Becker caps of this flawed argument with his claim that China still regards neighbouring countires as vassals(pp.348) and cites the memoirs of Sirin Pathanothai as an example. However it was the Thai Prime Minister who chose to send his two children to China and was not ordered or threatened by the Chinese to do so. Furthermore, this did not reinstate the practice and was very much a one-off gesture. The leaders of other neighbouring states have not, to the best of my knowledge, followed suit.
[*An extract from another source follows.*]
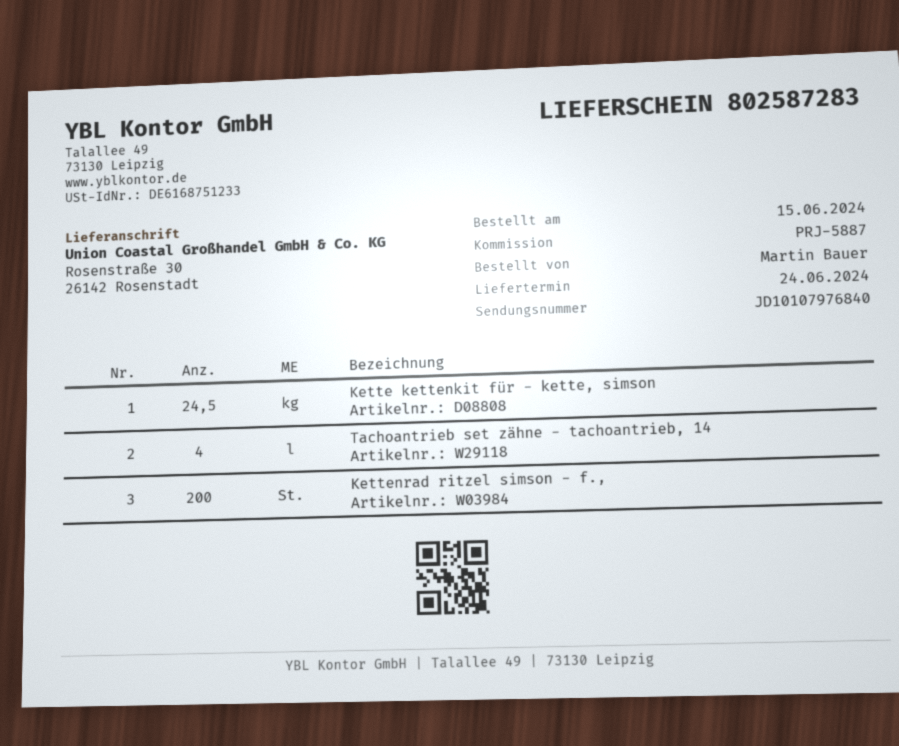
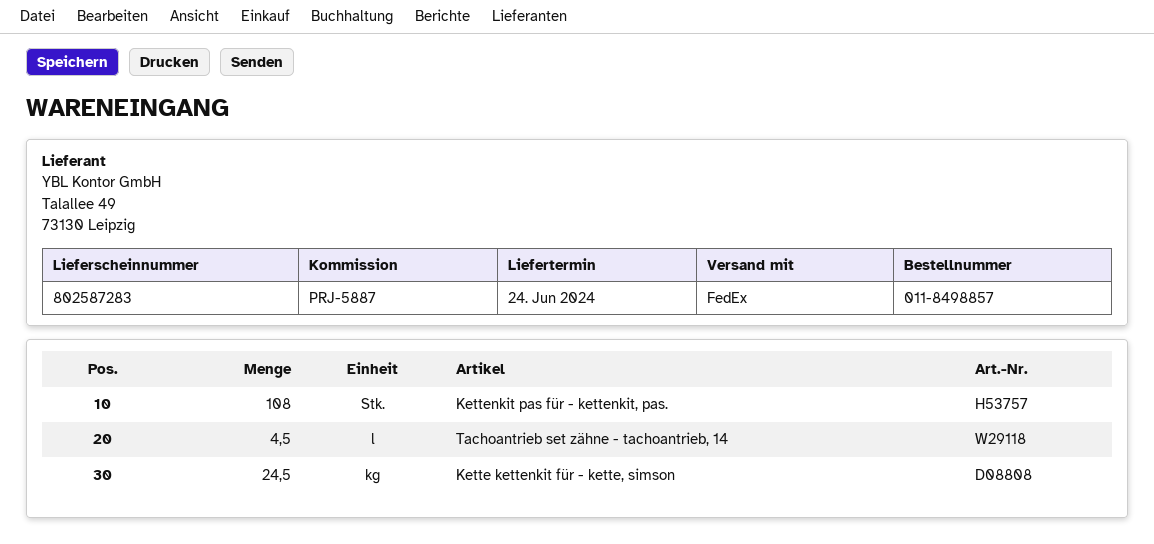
Tachoantrieb set zähne - tachoantrieb, 14: 4 -> 4.5
Kettenrad ritzel simson - f.,: 200 -> none
Kettenkit pas für - kettenkit, pas.: none -> 108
These criticisms in no way invalidate the other aspects of Becker’s work such as his careful record of human rights abuses by the chinese government and his searching interviews with the people. However, his book lacks athuoritative weight because of the numerous unsubstantiated claims which tend to make his eveidence anecdotal rather then factual. His wild claims on Chinese power too seem to reflect sloppy writing and perhaps a more polemical approach more suited to a columist then an objective reporter. The analysis he gives is as a result, incomplete. Thus the occasional unreliablity of the author’s sources coupled with some ridiculous arguments deigned more to frighten rather then inform, make it difficult for me to see how becker is both smart and perceptive

December 15, 2004 @ 11:28 pm | Comment

china writer orville schell of the university of california has got it right and can be summed in one or two sentences:

china is a prisoner of it’s past.

#1. Prisoner of the 1949 Revolution. We cannot pretend it never happened. Deng Xiaoping destroyed Economic Communism, but did not destroyed the communist party.

The economy was let loose, but the CCP held power. No doubt, the CCP is evil and as Becker points out, the CCP is the worst calamity to hit China in 5000 years.

China, along with Russia Vietnam have a dead body on display.

In a civilized world, the dead are cremated or a big hole in the ground is dug to bury them.
It’s time to bury Mao, the Mass Murderer. and bury CCP in a deep, deep hole.

#2. China is a prisoner of it’s feudal past, past, & past.

Witneess the writing system. Primative, feudal backward. Like foot binding, it’s time to bury it’s feudal and primative past.

China is a “prisoner of the past” In order to live the future, we must confront the past with the Truth.

We must live the future with Truth. Truth is what will save china.

Time to face the Truth. The past is past. Time to bury the Past. Bury the past.. live the future with Truth.